Skip every picture while you write out the records below, from the first line through the one that contains "0 24px 10px;", both ends kept.

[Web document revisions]
--- START ---
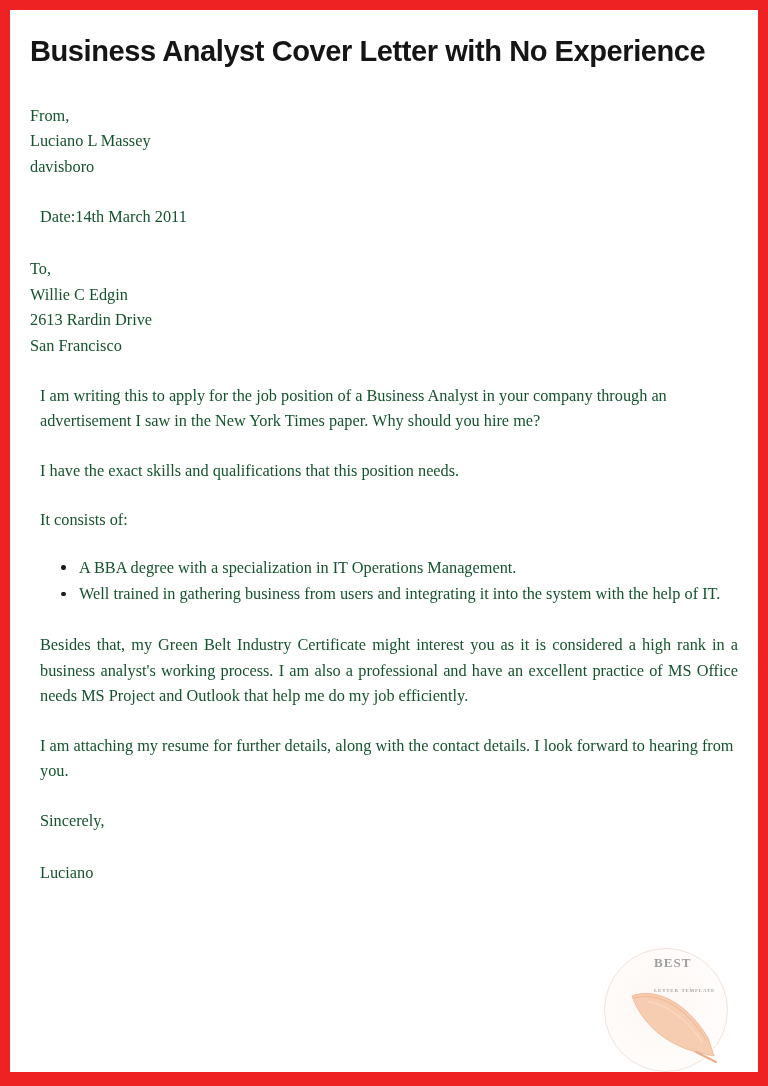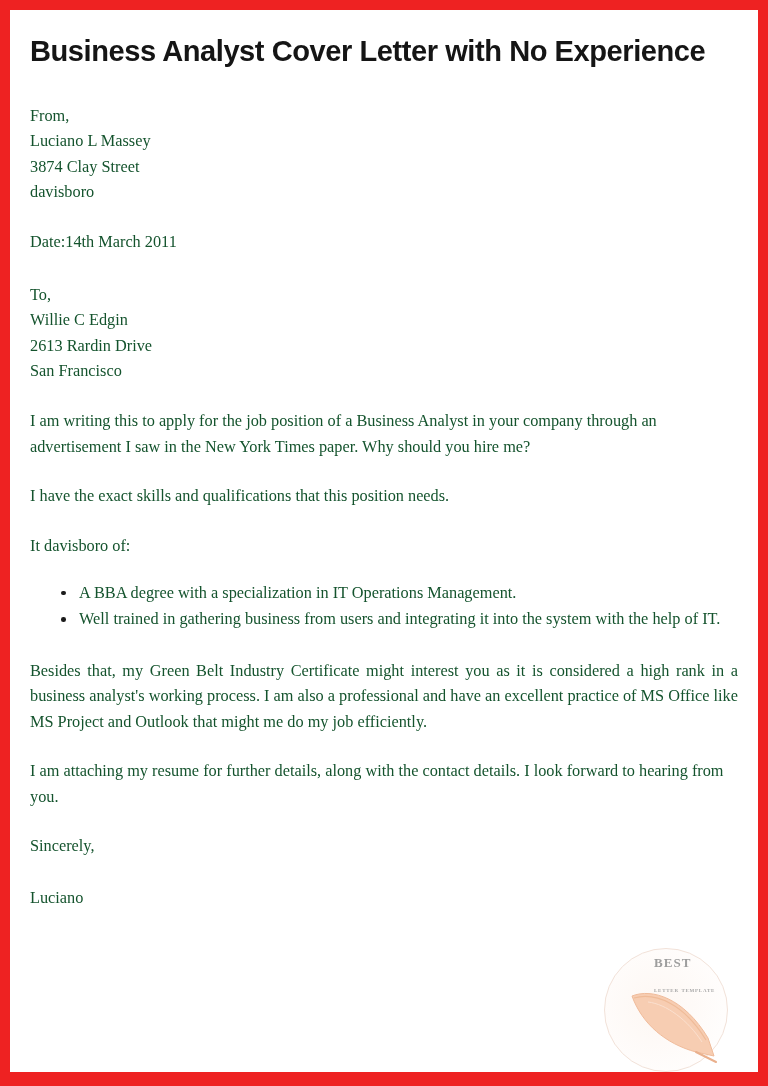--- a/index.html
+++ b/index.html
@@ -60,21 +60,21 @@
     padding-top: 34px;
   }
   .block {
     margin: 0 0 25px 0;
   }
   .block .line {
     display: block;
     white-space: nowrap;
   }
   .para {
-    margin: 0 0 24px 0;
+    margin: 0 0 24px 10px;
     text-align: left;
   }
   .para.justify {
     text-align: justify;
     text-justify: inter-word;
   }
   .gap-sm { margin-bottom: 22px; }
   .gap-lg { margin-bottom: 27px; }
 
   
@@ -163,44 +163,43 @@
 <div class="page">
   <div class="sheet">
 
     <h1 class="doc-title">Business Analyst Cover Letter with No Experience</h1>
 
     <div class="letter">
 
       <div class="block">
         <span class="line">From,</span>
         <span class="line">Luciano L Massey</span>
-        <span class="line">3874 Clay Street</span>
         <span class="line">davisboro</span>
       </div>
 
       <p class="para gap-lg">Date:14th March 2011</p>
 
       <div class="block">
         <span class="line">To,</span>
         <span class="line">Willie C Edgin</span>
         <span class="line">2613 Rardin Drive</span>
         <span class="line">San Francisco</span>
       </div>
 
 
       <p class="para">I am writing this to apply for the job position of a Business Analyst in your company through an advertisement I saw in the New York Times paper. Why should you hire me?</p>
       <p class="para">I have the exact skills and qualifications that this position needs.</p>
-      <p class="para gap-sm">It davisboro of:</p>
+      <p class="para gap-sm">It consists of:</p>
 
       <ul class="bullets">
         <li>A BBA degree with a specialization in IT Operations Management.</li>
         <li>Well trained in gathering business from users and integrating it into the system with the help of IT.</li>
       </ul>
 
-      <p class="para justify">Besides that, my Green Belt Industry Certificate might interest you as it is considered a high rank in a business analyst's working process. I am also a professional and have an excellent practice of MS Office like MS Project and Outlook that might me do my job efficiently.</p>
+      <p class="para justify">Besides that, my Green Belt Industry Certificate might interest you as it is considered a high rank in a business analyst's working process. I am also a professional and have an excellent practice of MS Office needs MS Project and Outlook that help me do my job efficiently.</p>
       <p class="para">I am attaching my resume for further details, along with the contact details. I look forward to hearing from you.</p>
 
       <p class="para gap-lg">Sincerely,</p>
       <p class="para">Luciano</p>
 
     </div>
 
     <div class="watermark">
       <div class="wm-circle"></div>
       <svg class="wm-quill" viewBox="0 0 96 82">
--- END ---
RESULT FOR THIS TASK.
--- a/index.html
+++ b/index.html
@@ -60,21 +60,21 @@
     padding-top: 34px;
   }
   .block {
     margin: 0 0 25px 0;
   }
   .block .line {
     display: block;
     white-space: nowrap;
   }
   .para {
-    margin: 0 0 24px 0;
+    margin: 0 0 24px 10px;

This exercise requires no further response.